SUPPLIED RECORDS section start

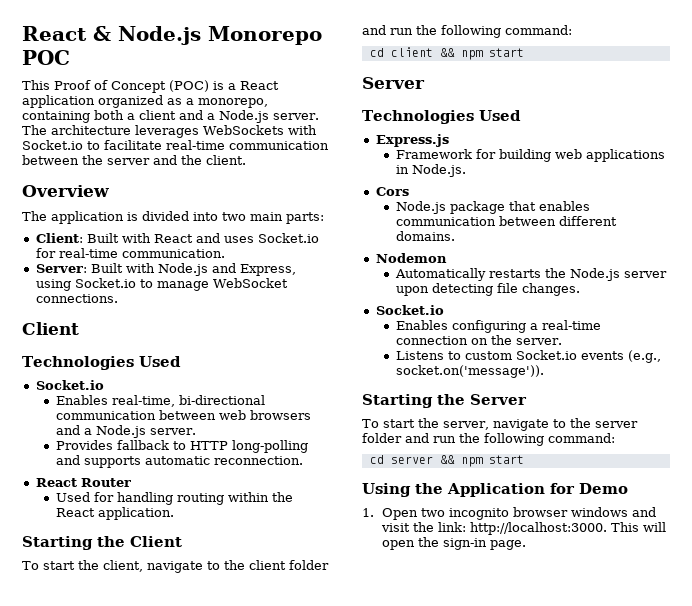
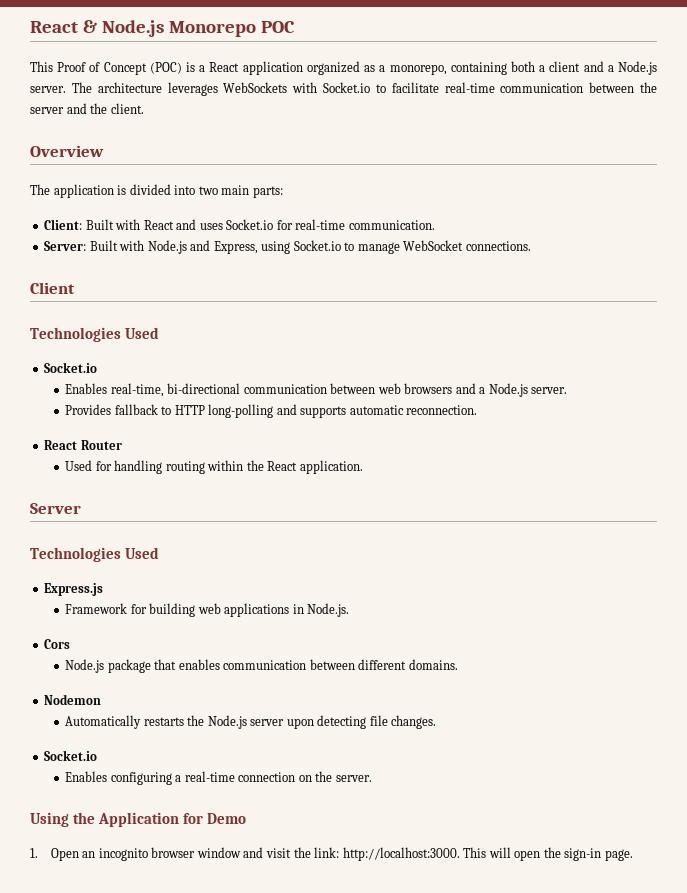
- Starting the Client
- To start the client, navigate to the client folder and run the following command:
- cd client && npm start
- Listens to custom Socket.io events (e.g., socket.on('message')).
- Starting the Server
- To start the server, navigate to the server folder and run the following command:
- cd server && npm start
- 1. Open two incognito browser windows and visit the link: http://localhost:3000.
+ 1. Open an incognito browser window and visit the link: http://localhost:3000.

SUPPLIED RECORDS section end

TASK DIRECTIONS » Report, from the entries above, each line where "navigate" is found.

EXERCISE OUTPUT »
- To start the client, navigate to the client folder and run the following command:
- To start the server, navigate to the server folder and run the following command:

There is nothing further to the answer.